§ **ASSIGNMENT**: Copy only what runs from the line containing "Protector, L Front Handle (Outer): 150 -> 125" through the end of the material below, line for line, with both ends included.
-------- RECORDS SUPPLIED
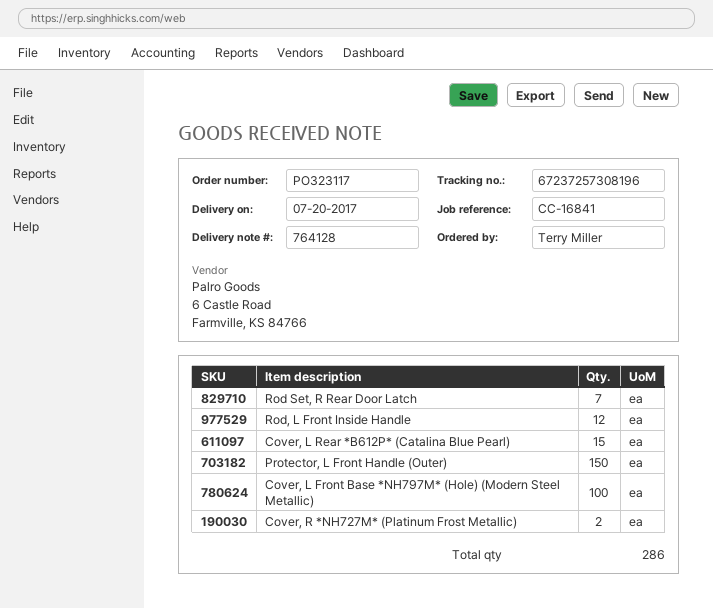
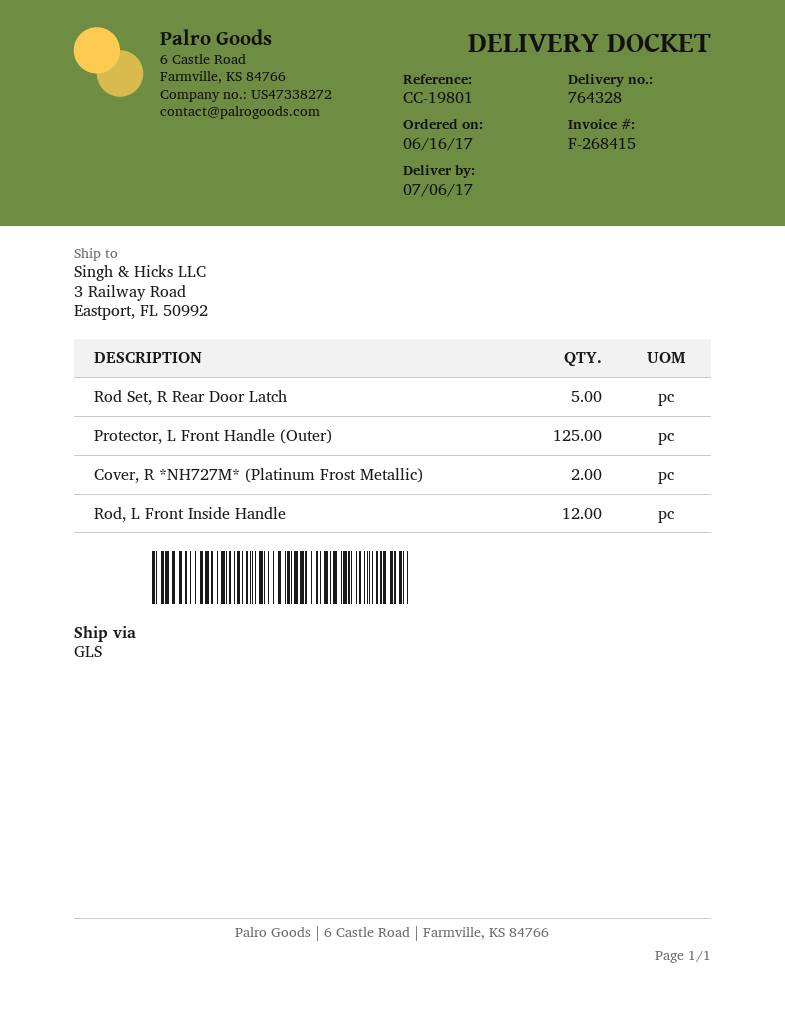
delivery note number: 764128 -> 764328
delivery date: 2017-07-20 -> 2017-07-06
reference: CC-16841 -> CC-19801
Rod Set, R Rear Door Latch: 7 -> 5
Cover, L Rear *B612P* (Catalina Blue Pearl): 15 -> none
Protector, L Front Handle (Outer): 150 -> 125
Cover, L Front Base *NH797M* (Hole) (Modern Steel Metallic): 100 -> none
----------------
§ **ANSWER FOR THIS EXERCISE**:
Protector, L Front Handle (Outer): 150 -> 125
Cover, L Front Base *NH797M* (Hole) (Modern Steel Metallic): 100 -> none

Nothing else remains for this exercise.